=== Extracted entries ===

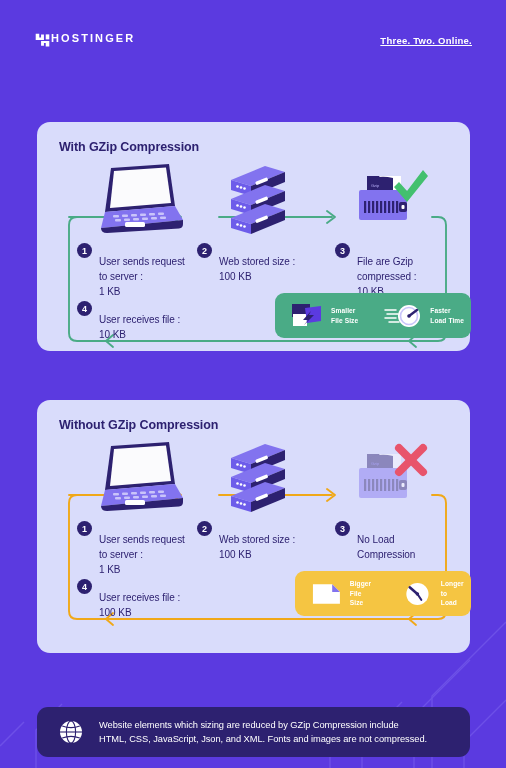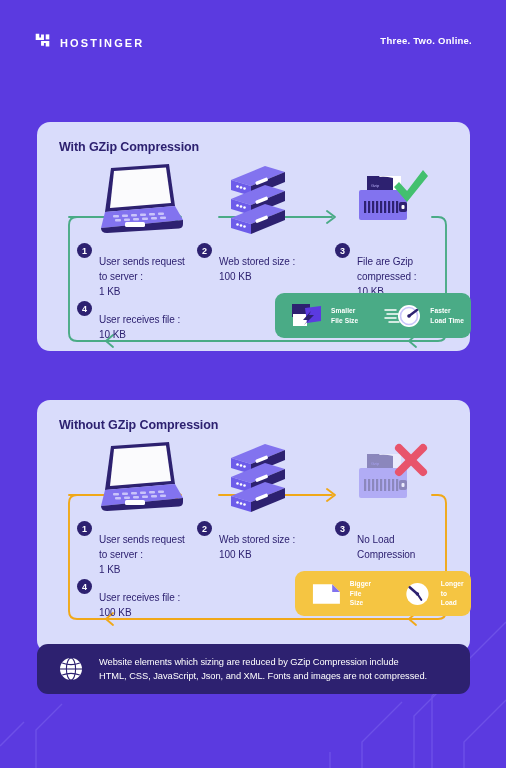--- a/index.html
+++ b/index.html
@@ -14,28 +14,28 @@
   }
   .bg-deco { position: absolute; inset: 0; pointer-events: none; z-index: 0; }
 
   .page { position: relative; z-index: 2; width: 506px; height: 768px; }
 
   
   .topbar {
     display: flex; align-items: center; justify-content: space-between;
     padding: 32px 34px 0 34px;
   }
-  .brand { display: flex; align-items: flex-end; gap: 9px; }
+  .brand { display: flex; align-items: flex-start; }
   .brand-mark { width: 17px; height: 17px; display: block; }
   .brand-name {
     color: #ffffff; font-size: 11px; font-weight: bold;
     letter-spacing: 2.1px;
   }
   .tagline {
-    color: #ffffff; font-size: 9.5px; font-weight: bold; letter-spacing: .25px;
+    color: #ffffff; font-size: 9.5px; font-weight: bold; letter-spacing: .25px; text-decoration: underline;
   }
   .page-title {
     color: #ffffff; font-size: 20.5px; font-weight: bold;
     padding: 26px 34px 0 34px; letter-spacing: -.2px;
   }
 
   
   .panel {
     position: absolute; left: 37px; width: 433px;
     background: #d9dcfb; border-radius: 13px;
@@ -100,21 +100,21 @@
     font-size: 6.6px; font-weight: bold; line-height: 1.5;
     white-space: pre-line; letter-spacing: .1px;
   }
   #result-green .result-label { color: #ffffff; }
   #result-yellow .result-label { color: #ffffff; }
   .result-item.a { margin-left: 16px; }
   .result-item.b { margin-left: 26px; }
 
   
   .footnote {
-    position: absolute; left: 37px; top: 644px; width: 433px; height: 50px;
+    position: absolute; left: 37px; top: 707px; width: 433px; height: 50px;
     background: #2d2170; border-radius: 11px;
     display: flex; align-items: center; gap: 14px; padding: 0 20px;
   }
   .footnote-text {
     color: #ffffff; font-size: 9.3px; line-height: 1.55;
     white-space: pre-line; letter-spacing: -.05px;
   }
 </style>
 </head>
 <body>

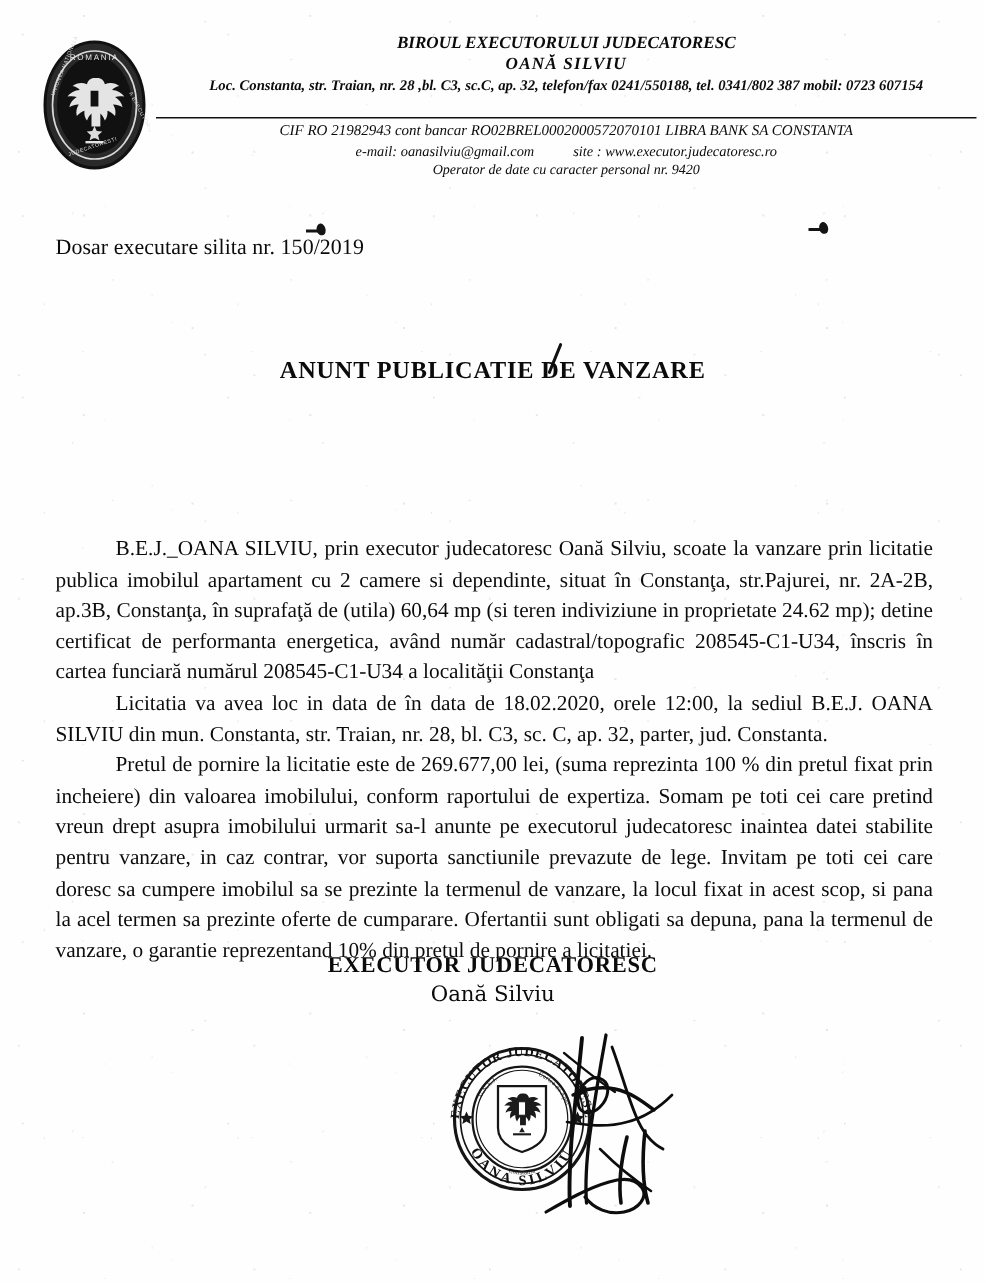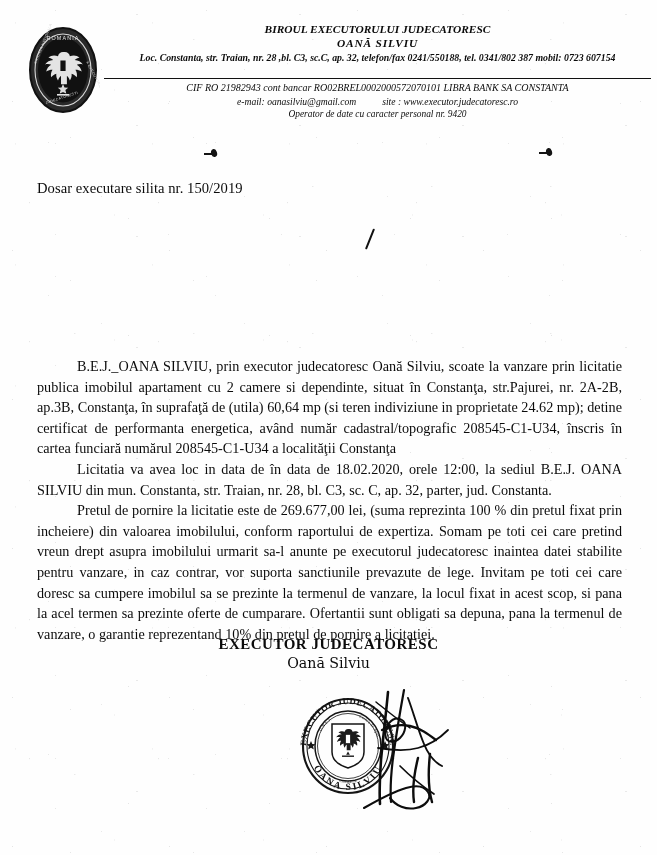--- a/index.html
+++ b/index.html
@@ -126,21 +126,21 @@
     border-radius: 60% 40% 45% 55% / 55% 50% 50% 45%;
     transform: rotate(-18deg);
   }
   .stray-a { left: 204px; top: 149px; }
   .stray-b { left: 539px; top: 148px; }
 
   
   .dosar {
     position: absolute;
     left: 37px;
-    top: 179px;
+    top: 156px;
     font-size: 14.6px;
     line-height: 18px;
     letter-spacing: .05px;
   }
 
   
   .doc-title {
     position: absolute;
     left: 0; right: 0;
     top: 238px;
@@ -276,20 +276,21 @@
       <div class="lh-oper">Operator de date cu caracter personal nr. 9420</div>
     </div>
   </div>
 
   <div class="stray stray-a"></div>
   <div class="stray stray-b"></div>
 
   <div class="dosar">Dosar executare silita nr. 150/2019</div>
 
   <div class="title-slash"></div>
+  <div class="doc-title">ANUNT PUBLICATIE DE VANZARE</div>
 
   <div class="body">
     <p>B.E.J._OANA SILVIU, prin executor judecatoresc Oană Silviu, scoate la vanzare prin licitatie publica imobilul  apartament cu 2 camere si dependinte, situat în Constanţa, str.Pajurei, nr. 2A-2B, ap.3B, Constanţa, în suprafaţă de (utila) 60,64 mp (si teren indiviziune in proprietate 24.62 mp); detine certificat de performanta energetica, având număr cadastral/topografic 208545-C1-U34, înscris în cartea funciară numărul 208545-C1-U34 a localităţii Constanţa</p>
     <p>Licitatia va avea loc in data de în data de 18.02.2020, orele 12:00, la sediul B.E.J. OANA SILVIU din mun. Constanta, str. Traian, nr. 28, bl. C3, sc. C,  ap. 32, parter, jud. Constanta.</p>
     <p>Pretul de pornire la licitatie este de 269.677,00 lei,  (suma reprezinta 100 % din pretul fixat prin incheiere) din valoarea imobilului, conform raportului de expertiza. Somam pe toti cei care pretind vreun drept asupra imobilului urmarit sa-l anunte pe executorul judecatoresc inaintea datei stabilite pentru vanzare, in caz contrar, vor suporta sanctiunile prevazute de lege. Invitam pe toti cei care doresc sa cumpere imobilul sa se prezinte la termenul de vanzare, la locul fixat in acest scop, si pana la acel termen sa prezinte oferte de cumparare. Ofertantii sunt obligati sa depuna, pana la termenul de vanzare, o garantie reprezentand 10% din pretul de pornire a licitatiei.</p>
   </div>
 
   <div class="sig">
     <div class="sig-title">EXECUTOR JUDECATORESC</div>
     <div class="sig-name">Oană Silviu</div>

===

■ What this task involves:
Would you retype exactly the lines above, from the line with "letter-spacing: .05px;" to the line with "<p>Licitatia va avea", with both end lines kept and nothing more?

■ Response area:
     letter-spacing: .05px;
   }
 
   
   .doc-title {
     position: absolute;
     left: 0; right: 0;
     top: 238px;
@@ -276,20 +276,21 @@
       <div class="lh-oper">Operator de date cu caracter personal nr. 9420</div>
     </div>
   </div>
 
   <div class="stray stray-a"></div>
   <div class="stray stray-b"></div>
 
   <div class="dosar">Dosar executare silita nr. 150/2019</div>
 
   <div class="title-slash"></div>
+  <div class="doc-title">ANUNT PUBLICATIE DE VANZARE</div>
 
   <div class="body">
     <p>B.E.J._OANA SILVIU, prin executor judecatoresc Oană Silviu, scoate la vanzare prin licitatie publica imobilul  apartament cu 2 camere si dependinte, situat în Constanţa, str.Pajurei, nr. 2A-2B, ap.3B, Constanţa, în suprafaţă de (utila) 60,64 mp (si teren indiviziune in proprietate 24.62 mp); detine certificat de performanta energetica, având număr cadastral/topografic 208545-C1-U34, înscris în cartea funciară numărul 208545-C1-U34 a localităţii Constanţa</p>
     <p>Licitatia va avea loc in data de în data de 18.02.2020, orele 12:00, la sediul B.E.J. OANA SILVIU din mun. Constanta, str. Traian, nr. 28, bl. C3, sc. C,  ap. 32, parter, jud. Constanta.</p>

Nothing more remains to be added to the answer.